何もしつけができてないのは噛む事だけじゃなくて、トイレのしつけすらしていなかったと見え、ジュニ吉はドコででもオシッコやうんちをした。小屋には一応トイレを設置してみたが、なんと彼はそこを寝床にしてしまったのだ。ハンモックで丸くなって眠るフェレットを夢見ていたハム田だが、現実のフェレットはトイレコーナーで丸くなって眠っているのだ。無論、遊ばせいる間に必ず2〜3箇所にうんちやオシッコをする。彼ら動物は人間のように排泄物を『汚い』とは思っていないので、平気で踏んづけるし、踏んづけた足で部屋中を走り回るから大変だ。しかしこれを始末しようとハム田がテーブルから足を下ろすや否や、ハム田の足めがけて突進してくるのだ。
最早苦痛としか言いようがないが、これもフェレットを飼う上でエサ・水やり糞の始末と同じように必要不可欠な事なので仕方ない。仕方ないし、気が済むまで遊ばさないと夜中に小屋の中で暴れて金網のケージからものすごい騒音が巻き起こるので大変なのだ。

ハムスターはフェレットよりは小さいが、やはり噛まれれば痛いし、もうあんな悪夢は正直御免被りたい。そうだよ、今、悪夢と一緒にすごい貴重なヒントを思い出したんじゃないか、ハム田!?
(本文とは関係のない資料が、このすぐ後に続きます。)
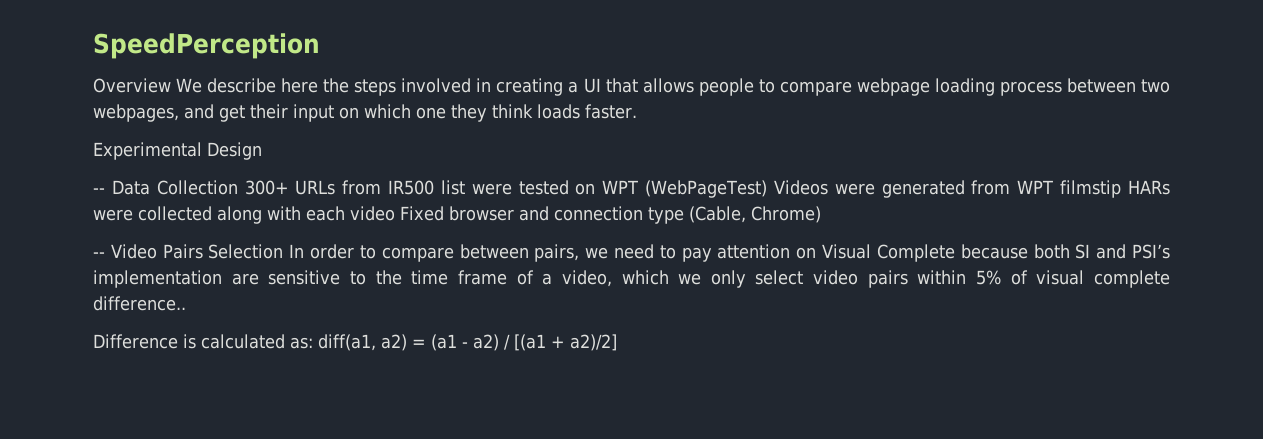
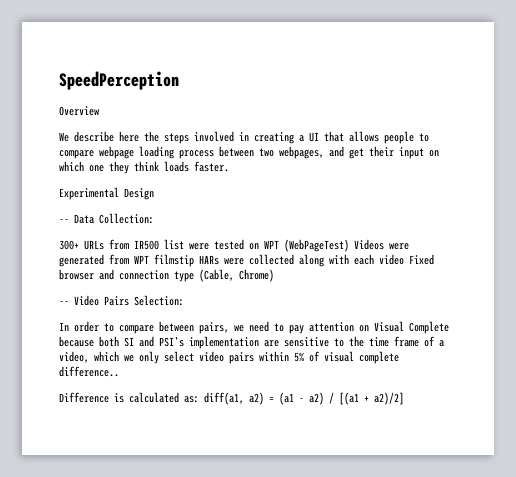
(171, 85) none -> (99, 111) //
[156,180,238,195] Collection -> [99,213,154,224] Collection: //
[208,244,284,259] Selection -> [134,295,184,306] Selection: //

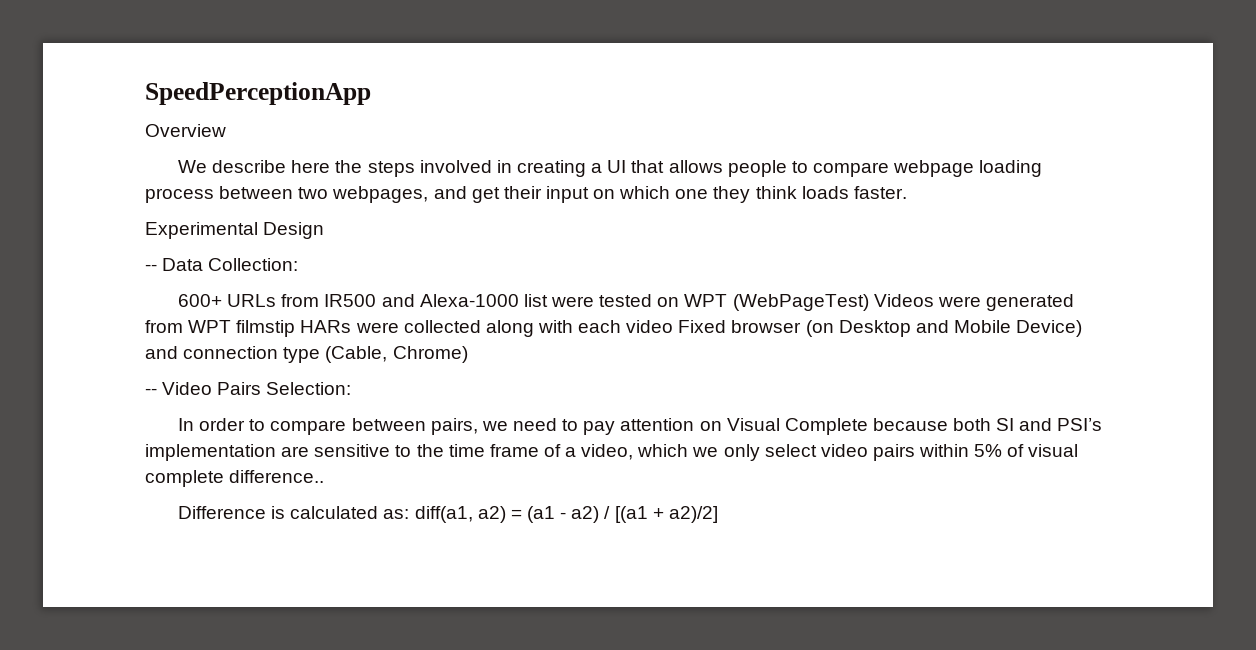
[59,71,179,90] SpeedPerception -> [145,82,371,105] SpeedPerceptionApp
[59,240,79,250] 300+ -> [178,294,223,307] 600+
(159, 245) none -> [381,294,519,307] and Alexa-1000
(94, 274) none -> [805,320,1083,337] (on Desktop and Mobile Device)

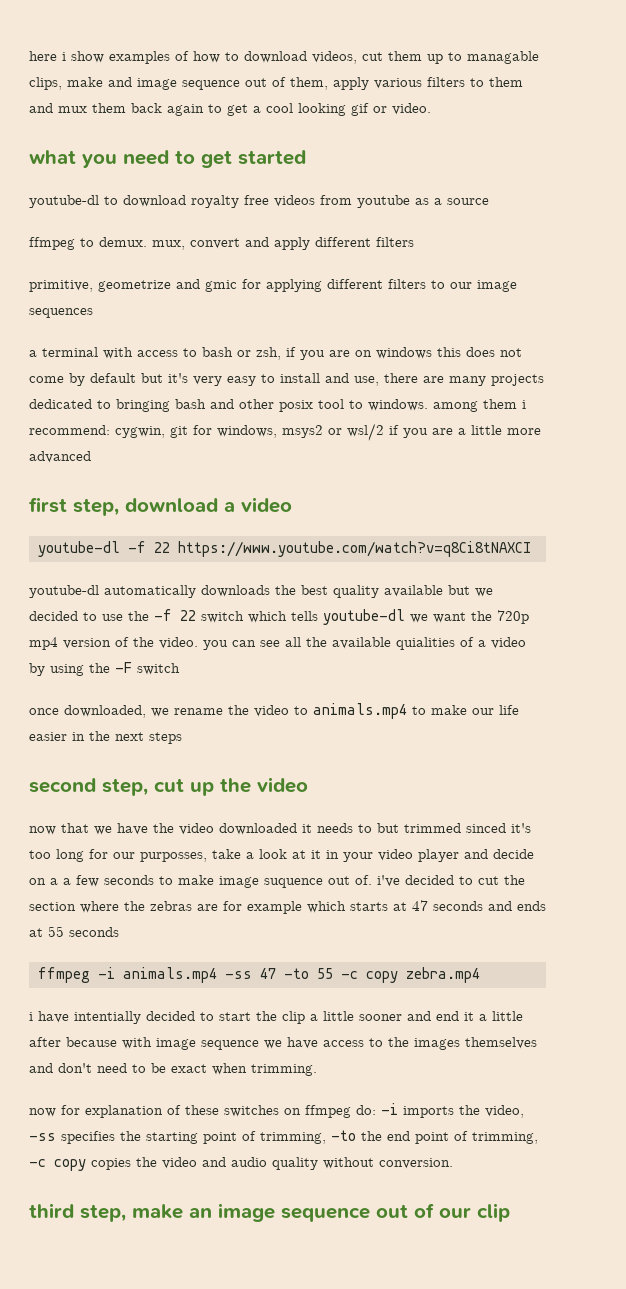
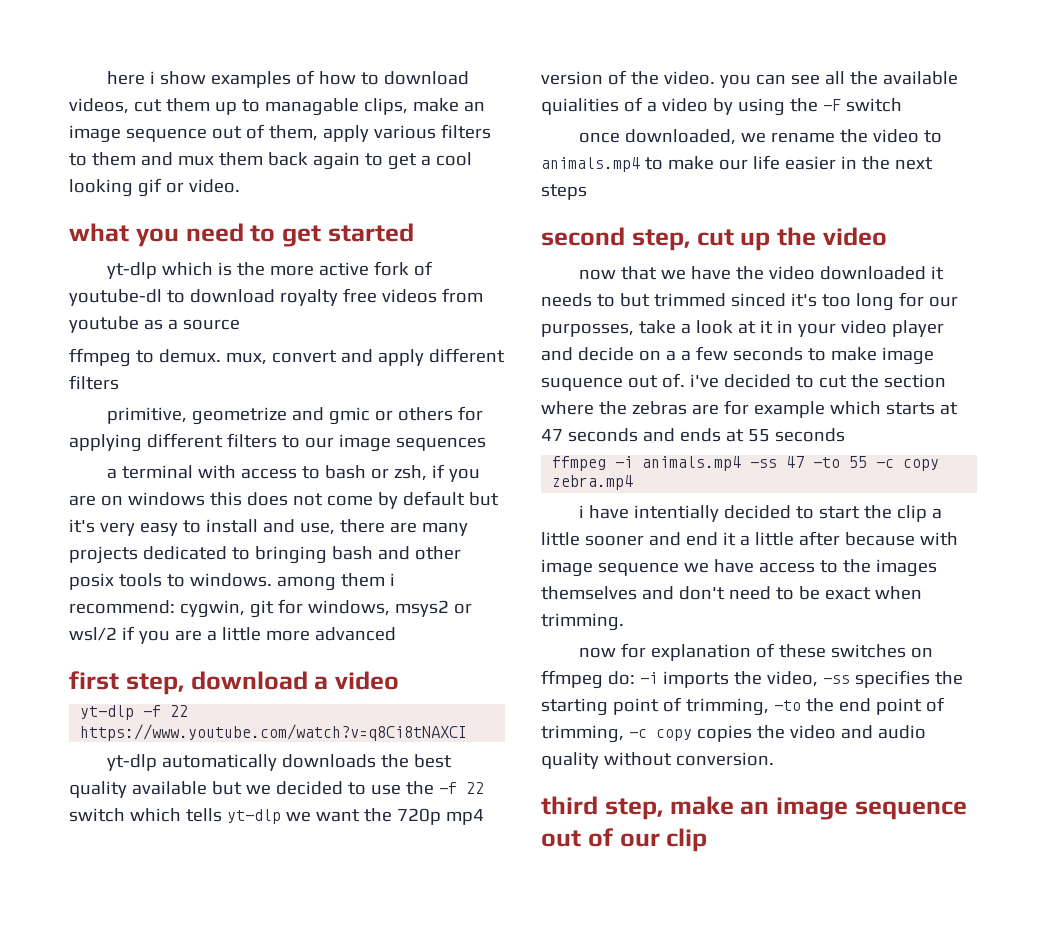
[108,77,132,87] and -> [463,101,485,112] an
(306, 157) none -> [107,261,434,279] yt-dlp which is the more active fork of
(237, 286) none -> [375,407,454,421] or others
[318,399,344,409] tool -> [118,573,162,587] tools
[38,541,120,557] youtube-dl -> [80,705,135,720] yt-dlp
[29,585,99,598] youtube-dl -> [107,754,158,771] yt-dlp
[323,609,405,625] youtube-dl -> [226,809,281,824] yt-dlp

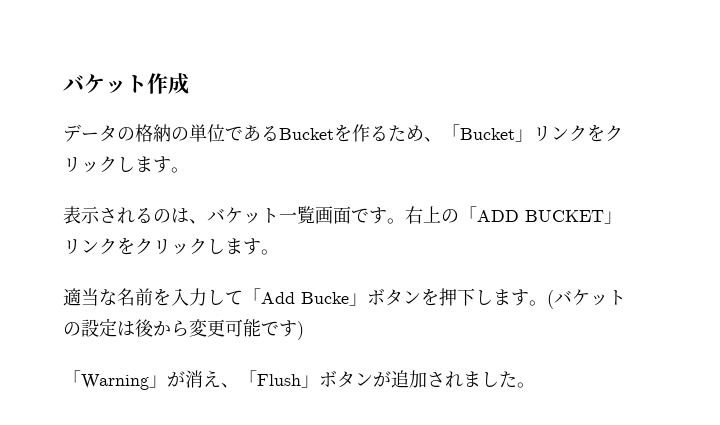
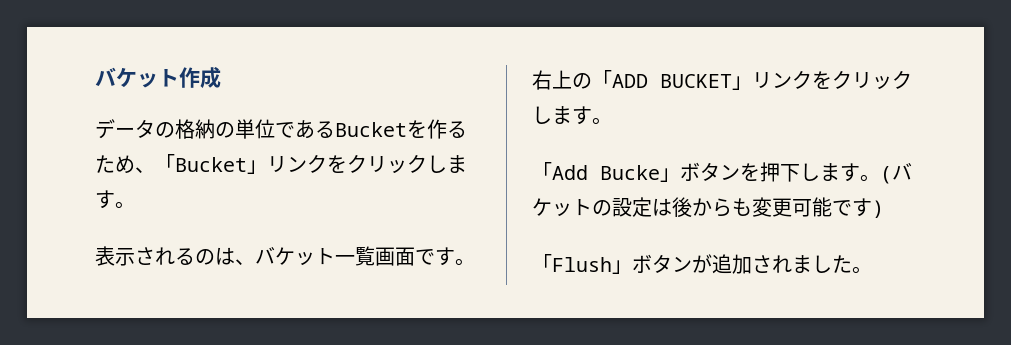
[63,288,243,306] 適当な名前を入力して -> (612, 121) none
(189, 328) none -> [732,198,752,216] も
[81,370,257,390] Warning」が消え、「 -> (552, 263) none

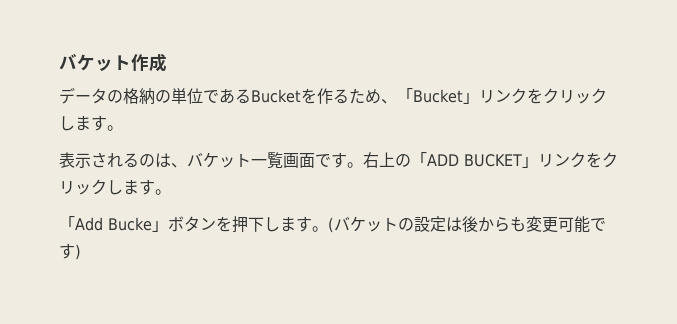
[532,254,872,274] // 「Flush」ボタンが追加されました。 -> (81, 252) none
ハムスターとフェレットは全く違う生態の生き物だが、似ているトコロも多い。モノは試しだし、やってみる価値はあるかもしれない。
そう思ったハム田は金網を必死でカジるあさこの鼻の頭を軽くポンッと叩いてみた。叩くと言ってもほんとに軽くタッチするだけだ。
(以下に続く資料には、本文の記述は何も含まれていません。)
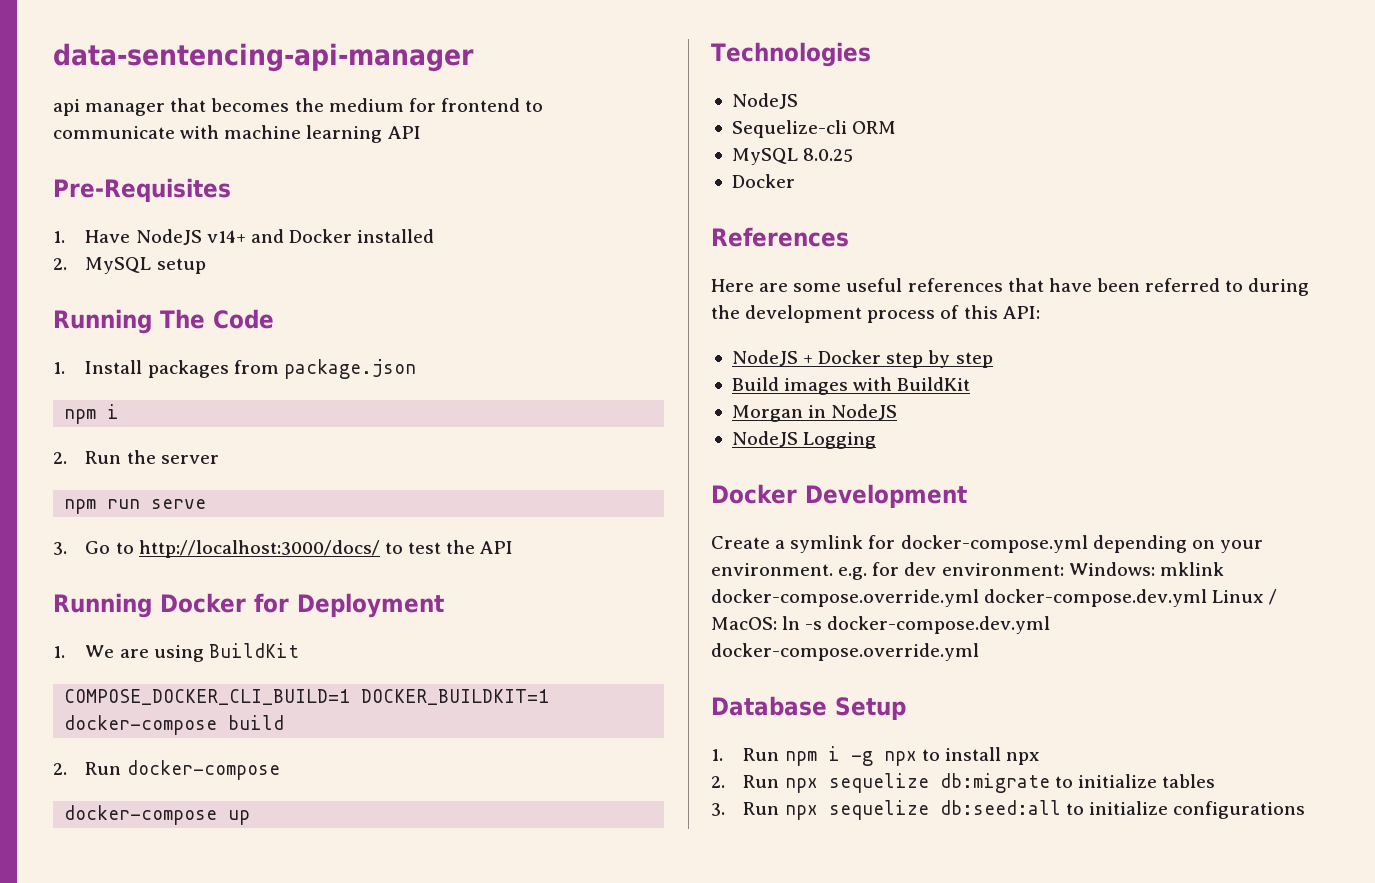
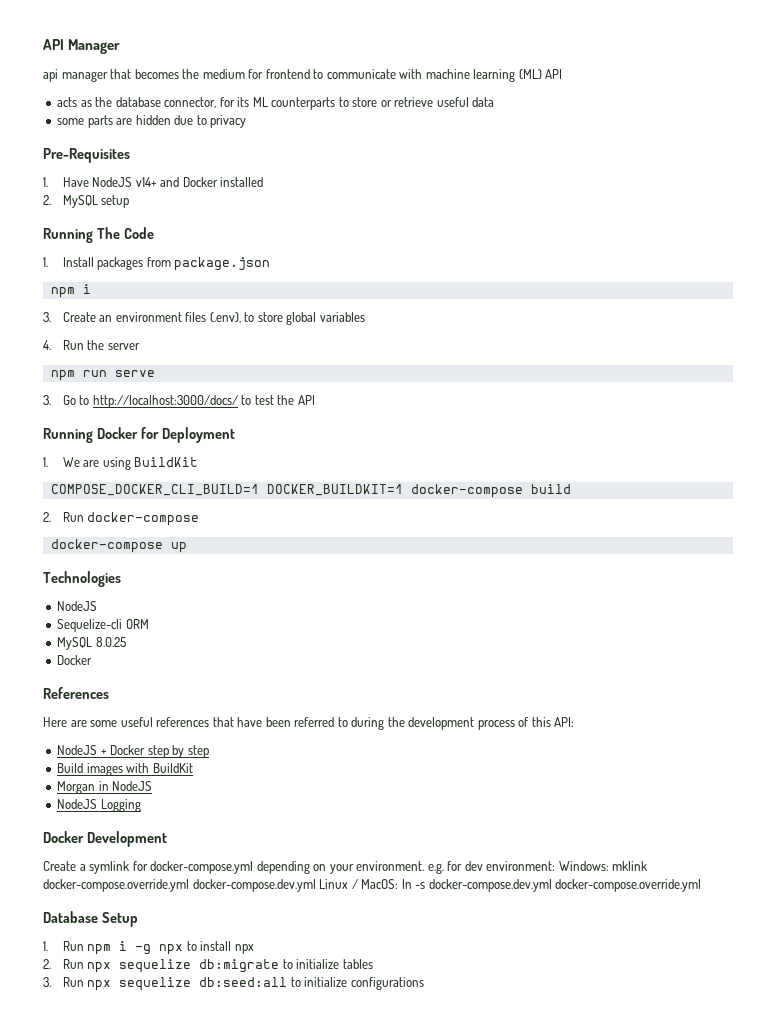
[53,43,474,72] data-sentencing-api-manager -> [43,39,121,54] API Manager
[387,126,421,139] API -> [518,69,563,79] [57,97,495,110] [57,115,247,128] (ML) API // acts as the database connector, for its ML counterparts to store or retrieve useful data // some parts are hidden due to privacy
[53,452,67,464] 2. -> [43,312,365,325] [43,340,51,350] 3. Create an environment files (.env), to store global variables // 4.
叩かれるとピタッと動きが止まる。怯えている様子は全然ないが、しばらくこちらの様子を窺っているようだ。そして少し場所を移動してまたカジる。また鼻の頭を軽く叩くと、止まってそれから少し移動してまたカジる、また叩く。という事を幾度か繰り返しているとあさこは金網を噛む事をやめ、回し車で遊びはじめた。これは、噛むのをヤメさせられるかもしれん!
ハム田偉い!ハム田偉い!

いやはや、それもこれもジュニ吉のおかげです。ハム田、これもケガの功名か。

ジュニ吉・・・元気でやってるんだろうか

その夜、リビングからただならぬ悲鳴が聞こえてきた。たぶん、あさこだ。
昨夜もそうだったが、ハム田達の息吹が感じられなくなると、たけしがあさこを追い掛け回して噛んでいるのだ。昨夜はジャレてるだけかも、と思ったがこれは、共食いじゃないだろうね、そんな事はあるまいね。だって、さっきあんなにチーズ食ったばっかじゃん、たけちゃん!

もしもこれが続くようなら早いトコ2匹を分離した方がよさそうだ。